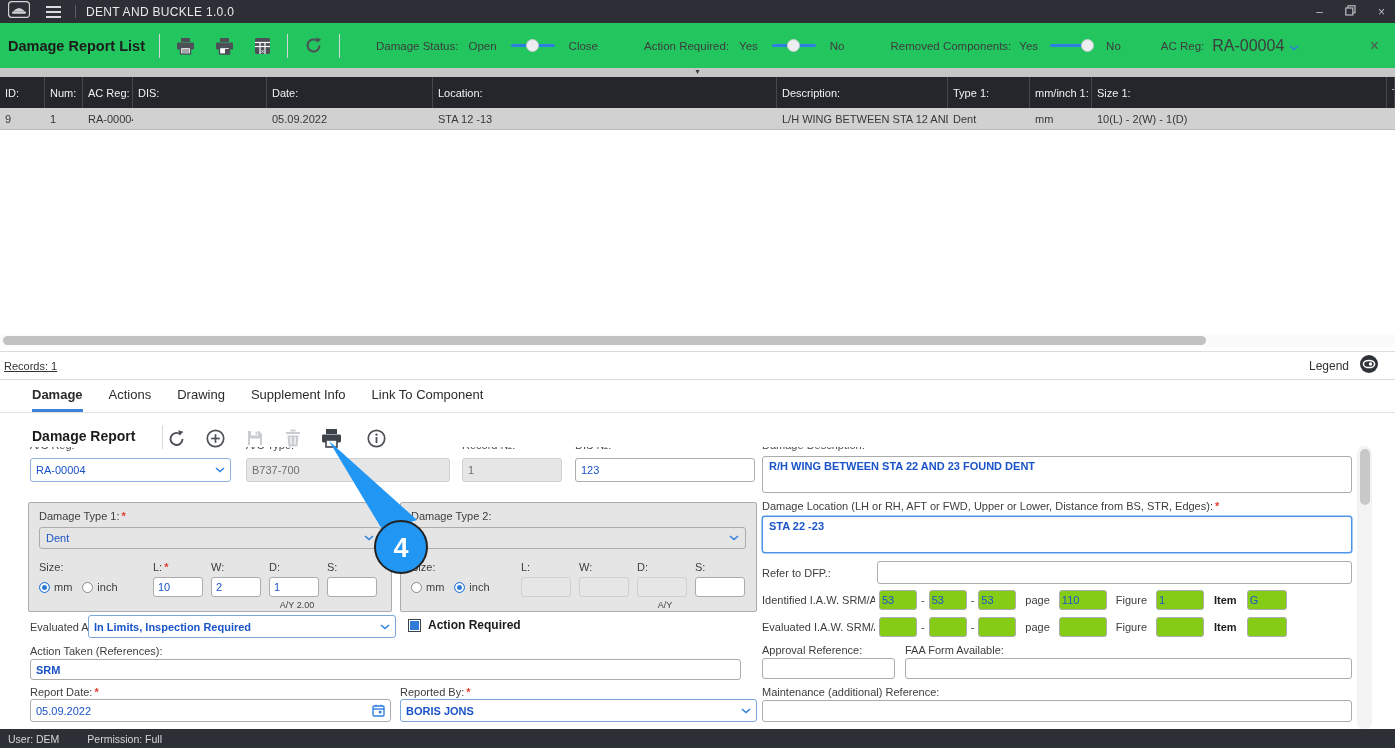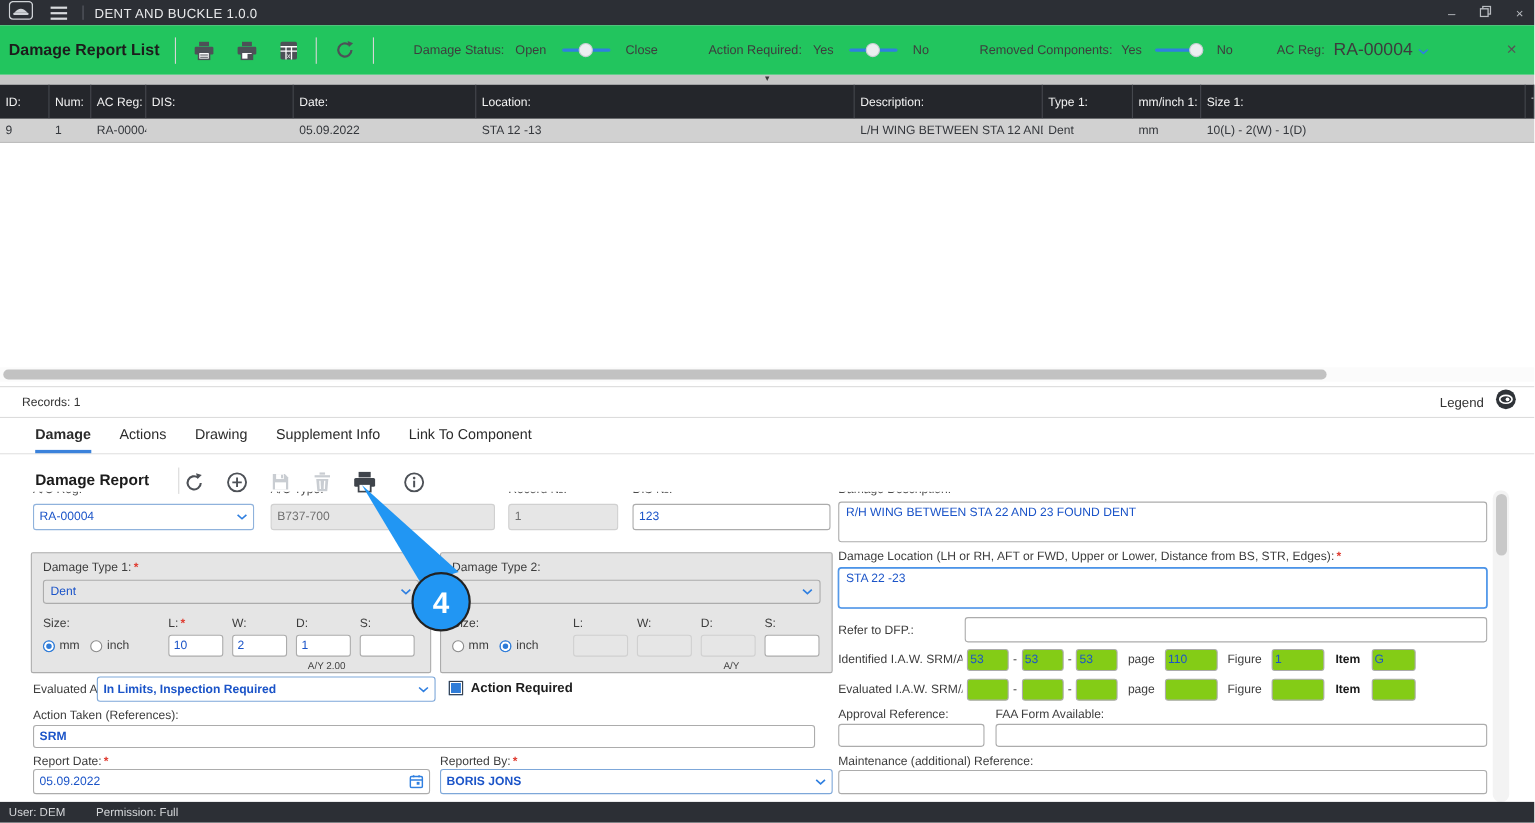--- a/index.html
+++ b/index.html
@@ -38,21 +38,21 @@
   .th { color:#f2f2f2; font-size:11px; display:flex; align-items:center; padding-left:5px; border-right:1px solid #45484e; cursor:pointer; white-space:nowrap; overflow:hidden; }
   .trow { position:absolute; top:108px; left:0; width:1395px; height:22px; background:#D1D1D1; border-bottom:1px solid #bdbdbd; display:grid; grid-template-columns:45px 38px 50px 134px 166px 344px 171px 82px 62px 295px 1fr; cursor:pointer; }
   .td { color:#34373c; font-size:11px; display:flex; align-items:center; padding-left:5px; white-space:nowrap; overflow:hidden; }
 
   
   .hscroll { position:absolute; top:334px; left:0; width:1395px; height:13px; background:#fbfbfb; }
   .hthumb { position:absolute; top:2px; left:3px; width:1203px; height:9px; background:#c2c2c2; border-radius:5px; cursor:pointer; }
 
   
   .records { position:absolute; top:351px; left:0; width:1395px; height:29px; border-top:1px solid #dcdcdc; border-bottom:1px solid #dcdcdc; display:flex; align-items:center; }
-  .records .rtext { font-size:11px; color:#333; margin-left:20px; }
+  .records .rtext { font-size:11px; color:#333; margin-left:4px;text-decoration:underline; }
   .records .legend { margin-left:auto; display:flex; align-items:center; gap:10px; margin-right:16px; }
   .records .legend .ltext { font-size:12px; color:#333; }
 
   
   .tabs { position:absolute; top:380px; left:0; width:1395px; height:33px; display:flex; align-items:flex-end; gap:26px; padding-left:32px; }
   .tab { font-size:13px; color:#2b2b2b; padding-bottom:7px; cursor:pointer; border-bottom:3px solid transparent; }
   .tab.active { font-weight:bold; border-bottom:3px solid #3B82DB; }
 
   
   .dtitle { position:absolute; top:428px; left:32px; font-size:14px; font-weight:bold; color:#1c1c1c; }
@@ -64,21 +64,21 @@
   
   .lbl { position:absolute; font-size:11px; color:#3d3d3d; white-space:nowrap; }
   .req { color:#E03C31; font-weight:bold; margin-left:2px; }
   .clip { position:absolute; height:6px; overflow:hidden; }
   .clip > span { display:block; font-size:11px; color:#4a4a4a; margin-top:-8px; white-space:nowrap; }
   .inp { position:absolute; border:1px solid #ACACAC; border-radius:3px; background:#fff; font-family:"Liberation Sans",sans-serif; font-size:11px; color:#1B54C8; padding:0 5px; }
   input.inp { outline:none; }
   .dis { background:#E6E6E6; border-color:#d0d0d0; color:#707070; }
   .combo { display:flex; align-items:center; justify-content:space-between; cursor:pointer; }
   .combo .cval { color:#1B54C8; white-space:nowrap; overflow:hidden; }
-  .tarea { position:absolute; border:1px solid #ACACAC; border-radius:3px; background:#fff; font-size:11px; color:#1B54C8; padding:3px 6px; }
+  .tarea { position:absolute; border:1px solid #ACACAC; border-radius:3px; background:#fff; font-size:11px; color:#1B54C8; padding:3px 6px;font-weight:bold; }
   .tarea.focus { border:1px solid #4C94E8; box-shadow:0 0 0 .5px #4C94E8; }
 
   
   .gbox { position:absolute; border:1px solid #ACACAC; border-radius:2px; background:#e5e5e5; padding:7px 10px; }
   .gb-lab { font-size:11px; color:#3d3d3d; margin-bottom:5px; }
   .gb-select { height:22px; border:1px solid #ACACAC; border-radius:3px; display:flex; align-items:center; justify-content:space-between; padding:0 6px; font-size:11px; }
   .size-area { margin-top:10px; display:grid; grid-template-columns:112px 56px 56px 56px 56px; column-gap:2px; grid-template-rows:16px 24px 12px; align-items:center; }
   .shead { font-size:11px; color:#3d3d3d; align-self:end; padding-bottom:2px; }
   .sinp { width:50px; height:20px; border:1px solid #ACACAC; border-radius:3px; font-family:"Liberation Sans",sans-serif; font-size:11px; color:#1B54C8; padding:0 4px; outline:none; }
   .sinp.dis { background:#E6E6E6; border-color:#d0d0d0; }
....................
#### Exercise instructions:
From the records above, quote only the lines running from the line with "position:absolute; top:428px; left:32px;" to the line with "solid #ACACAC; border-radius:2px;", both lines included.

#### Final answer:
   .dtitle { position:absolute; top:428px; left:32px; font-size:14px; font-weight:bold; color:#1c1c1c; }
@@ -64,21 +64,21 @@
   
   .lbl { position:absolute; font-size:11px; color:#3d3d3d; white-space:nowrap; }
   .req { color:#E03C31; font-weight:bold; margin-left:2px; }
   .clip { position:absolute; height:6px; overflow:hidden; }
   .clip > span { display:block; font-size:11px; color:#4a4a4a; margin-top:-8px; white-space:nowrap; }
   .inp { position:absolute; border:1px solid #ACACAC; border-radius:3px; background:#fff; font-family:"Liberation Sans",sans-serif; font-size:11px; color:#1B54C8; padding:0 5px; }
   input.inp { outline:none; }
   .dis { background:#E6E6E6; border-color:#d0d0d0; color:#707070; }
   .combo { display:flex; align-items:center; justify-content:space-between; cursor:pointer; }
   .combo .cval { color:#1B54C8; white-space:nowrap; overflow:hidden; }
-  .tarea { position:absolute; border:1px solid #ACACAC; border-radius:3px; background:#fff; font-size:11px; color:#1B54C8; padding:3px 6px; }
+  .tarea { position:absolute; border:1px solid #ACACAC; border-radius:3px; background:#fff; font-size:11px; color:#1B54C8; padding:3px 6px;font-weight:bold; }
   .tarea.focus { border:1px solid #4C94E8; box-shadow:0 0 0 .5px #4C94E8; }
 
   
   .gbox { position:absolute; border:1px solid #ACACAC; border-radius:2px; background:#e5e5e5; padding:7px 10px; }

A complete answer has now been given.